Entry of the goods at the custom house is primâ facie evidence that the person in whose name they are entered is their owner and liable to pay freight for them, but he can rebut this presumption by shewing that his entry was merely as agent (n).

(4) Bills of Lading Act (1855), 18 & 19 Vict. c. 111, s. 1. Appendix III. (h) Coleman v. Lambert (1839), 5 M. & W. 502; Dickenson v. Lano (1860,, 2 F. & F. 188. All cases before 1855 freeing the consignee from liability to pay freight must be read in the light of the Bills of Lading Act.

(i) Cock v. Taylor (1811), 13 East, 399: Dougal v. Kemble (1826), 3 Bing., at p. 389; Amos v. Temperley (1841), 8 M. & W. 798, at p. 805; Sanders v. Vanzeller (1843), 4 Q. B. 260; Kemp v. Clark (1848), 12 Q. B. 647.

(k) Amos v. Temperley, vide supra, in which the bill of lading expressly stated that the defendant was consignee as agent for another: Howard v. Tucker (1831), 1 B. & Ad. 712, where the bill of lading contained a statement that the freight had been paid in advance, which, though incorrect, was held inconsistent with a new contract to pay it. See also Ward v. Felton (1801), 1 East, 507; Kennedy v. Gonveia (1823), 3 D. & R. 503.

(1) Wilson v. Kymer (1813), 1 M. & S. 157; where it was proved that, when similar goods had been previously delivered to defendant, he had always paid the freight.

(m) As in Dickenson v. Lano, vide supra, where evidence of a custom of the stone trade that the consignee always, the quarry-owner never, paid the freight, was held admissible.

(n) Ward v. Felton (1801), 1 East, 507; Wilson v. Kymer (1813), 1 M. & S. 157; Artaza v. Smallpiece (1793), 1 Esp. 23.

III. An Indorsee of the Bill of Lading, or Person taking delivery under it.
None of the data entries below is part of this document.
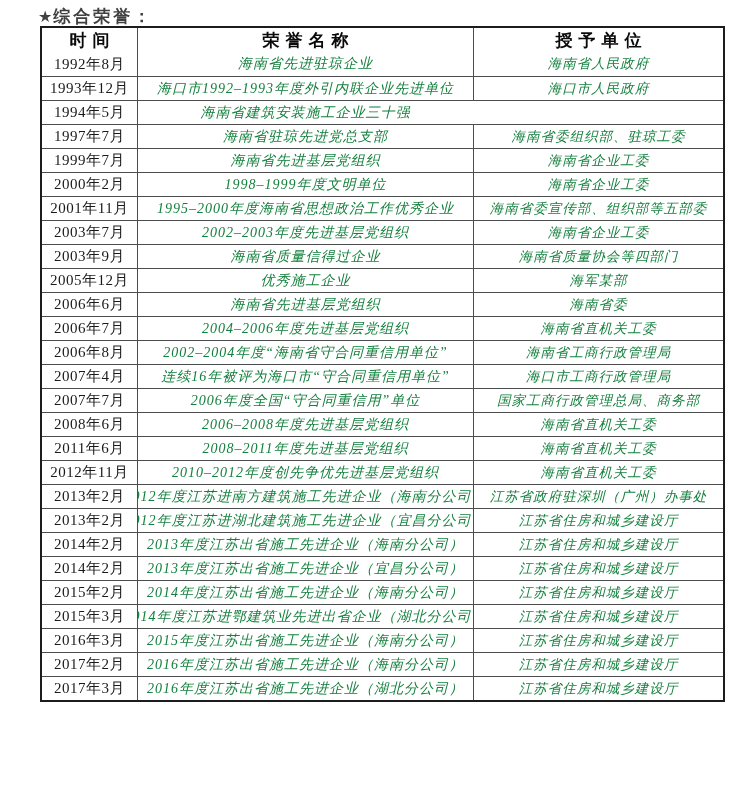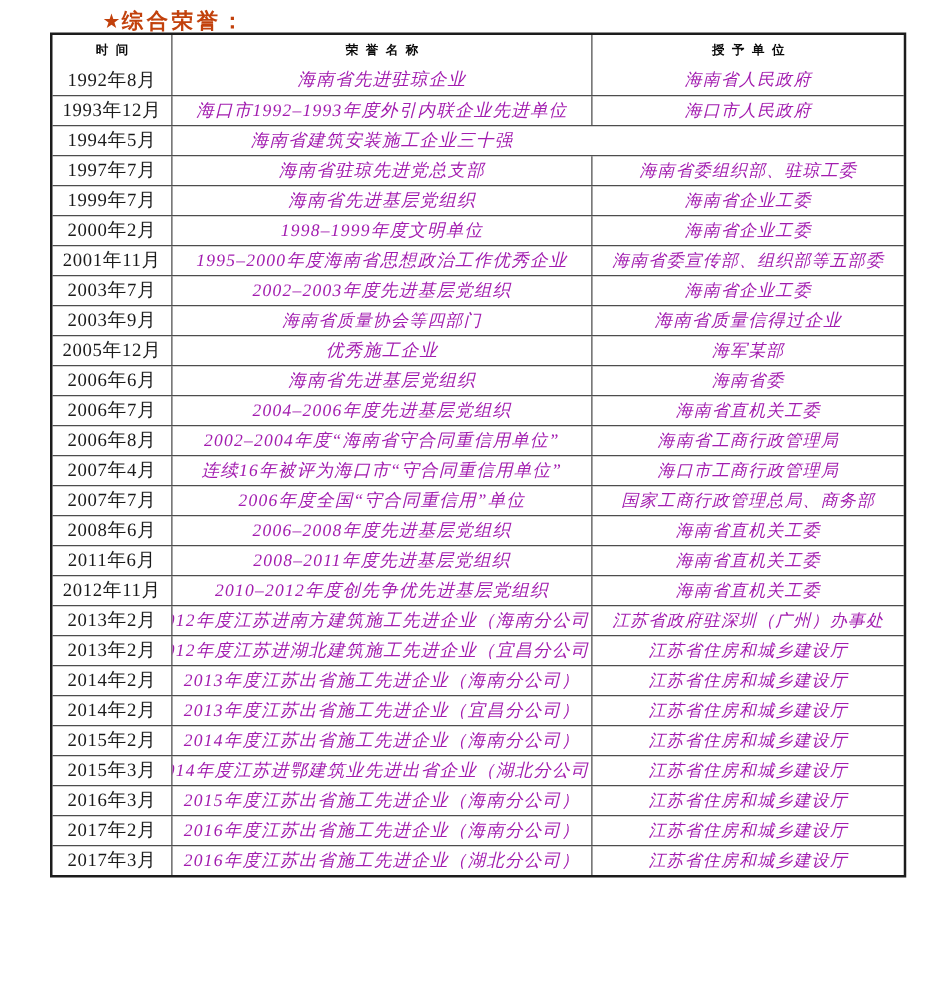"★综合荣誉：" .doc-title { color: #c2410c -> #404040; margin-left: 44px -> none }
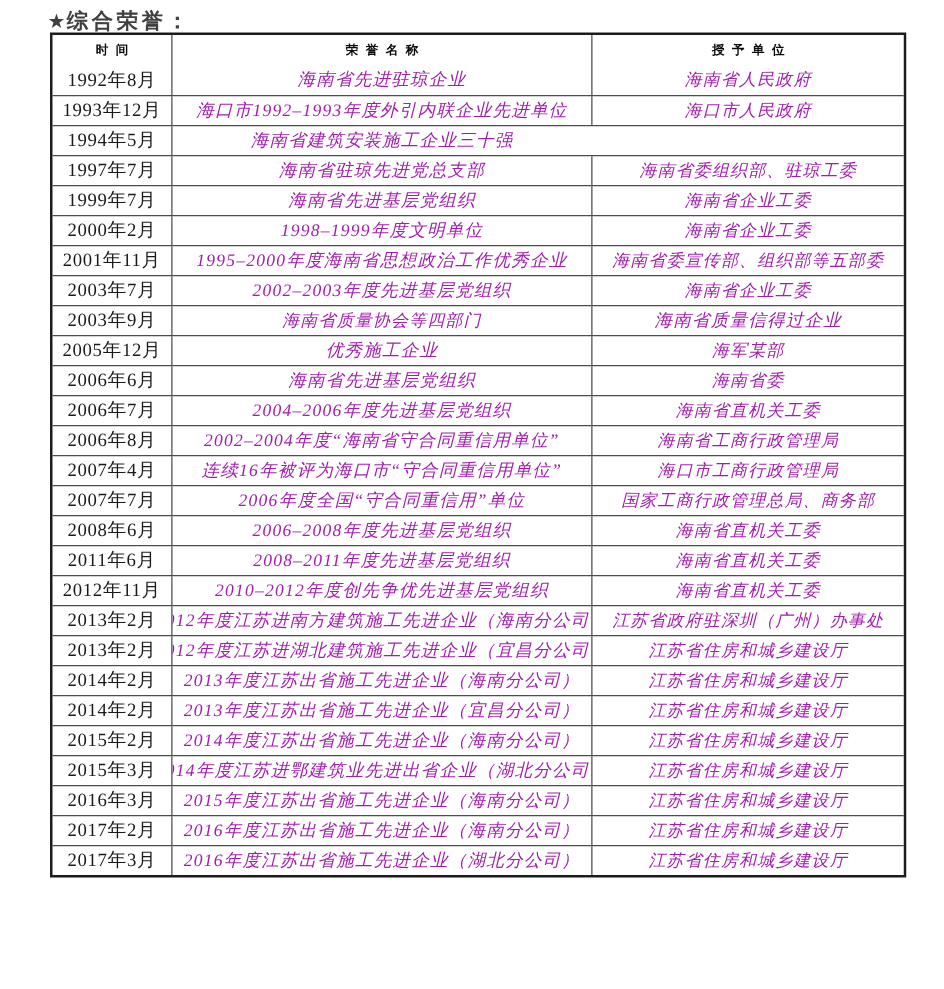"时间" .th { font-size: 10px -> 17px }
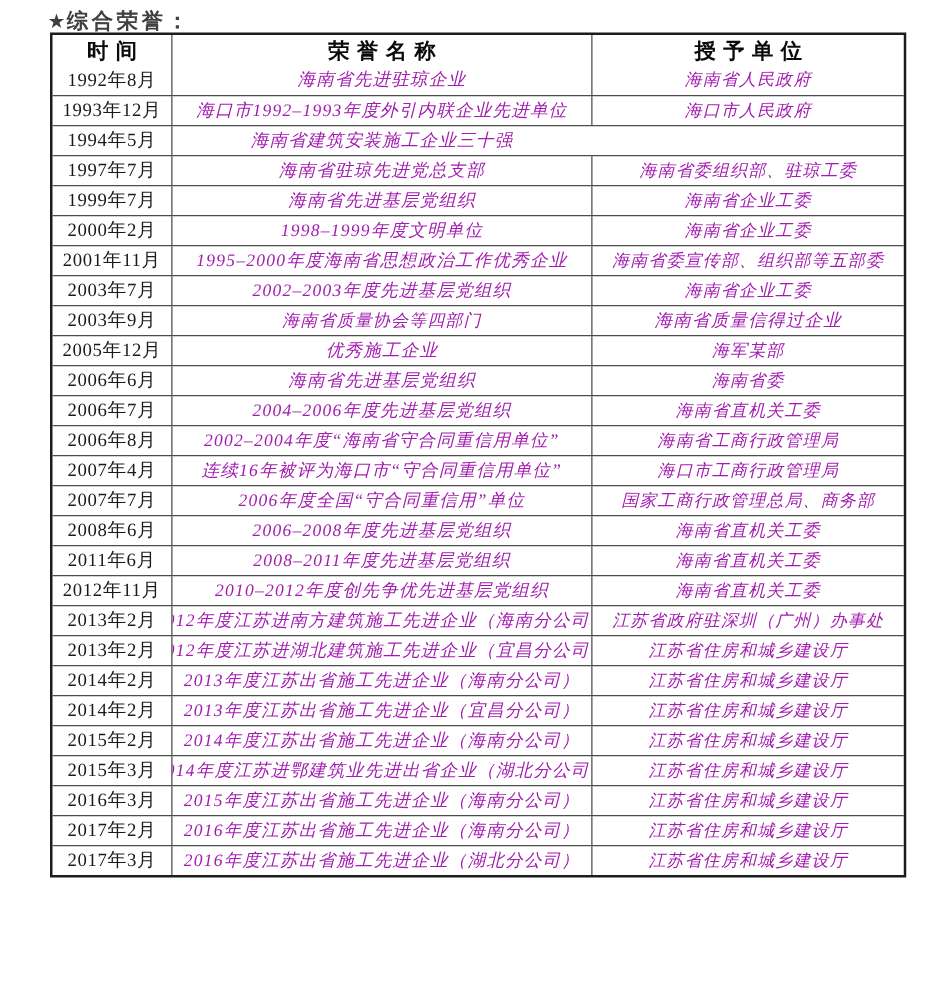"海南省先进驻琼企业" .col-honor, .col-unit { color: #a21caf -> #15803d }
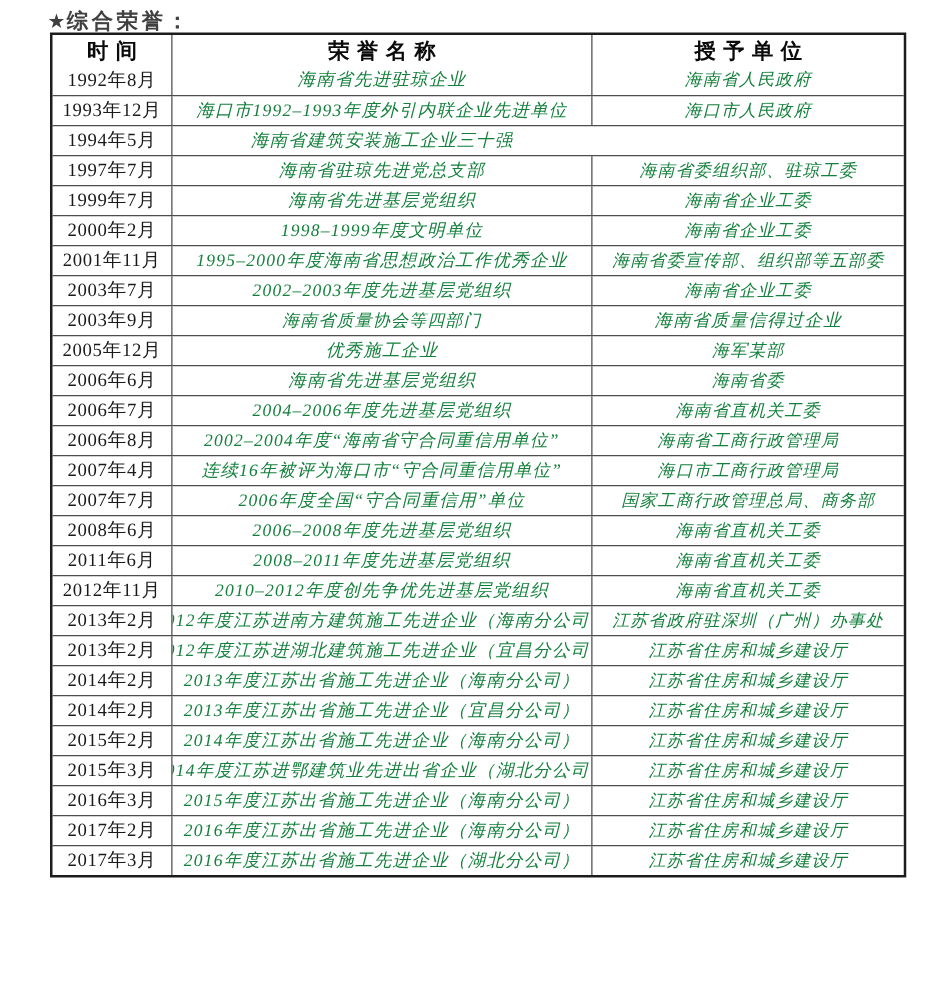"海南省质量协会等四部门" div.td { order: before "海南省质量信得过企业" -> after "海南省质量信得过企业" }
Indorsees of the bill to whom by the indorsement the property in the goods has passed (o), and who have not freed themselves from liability by such an indorsement as passes the property (p); and indorsees to whom the property in the goods has not passed by the indorsement, but who complete their proprietary rights by taking delivery of the goods under their indorsed bill of lading (q), are by statute liable to pay freight for the goods according to the bill of lading (r).

Other indorsees of the bill of lading who take delivery under it, but who do not acquire proprietary rights by so doing (q), are only liable if a new contract to pay freight can be found as a fact from the circumstances attending delivery (s), and the terms of the bill of lading (t).

(0) Sewell v. Burdick (1884), 10 App. C. 74, and Article 75. (p) Smurthwaite v. Wilkins (1862), 11 C. B., N.S. 842.

(q) Sewell v. Burdick (1884), 10 App. C. 74.

(r) 18 & 19 Vict. c. 111, Appendix III. For cases before this Act, see Crawford v. Tobin (1842), 9 M. & W. 716; Dougal v. Kemble (1826), 3 Bing. 383; Bell v. Kymer (1814), 1 Marsh. 146.

(s) Sanders v. Vanzeller (1843), 4 Q. B. 260; Young v. Moeller (1855), 5 E. & B. 755; Kemp v. Clark (1848), 12 Q. B. 647.

(t) See Howard v. Tucker (1831), 1 B. & Ad. 712; Lewis v. McKee (1868), L. R. 4 Ex. 58; Amos v. Temperley (1841), 8 M. & W. 798.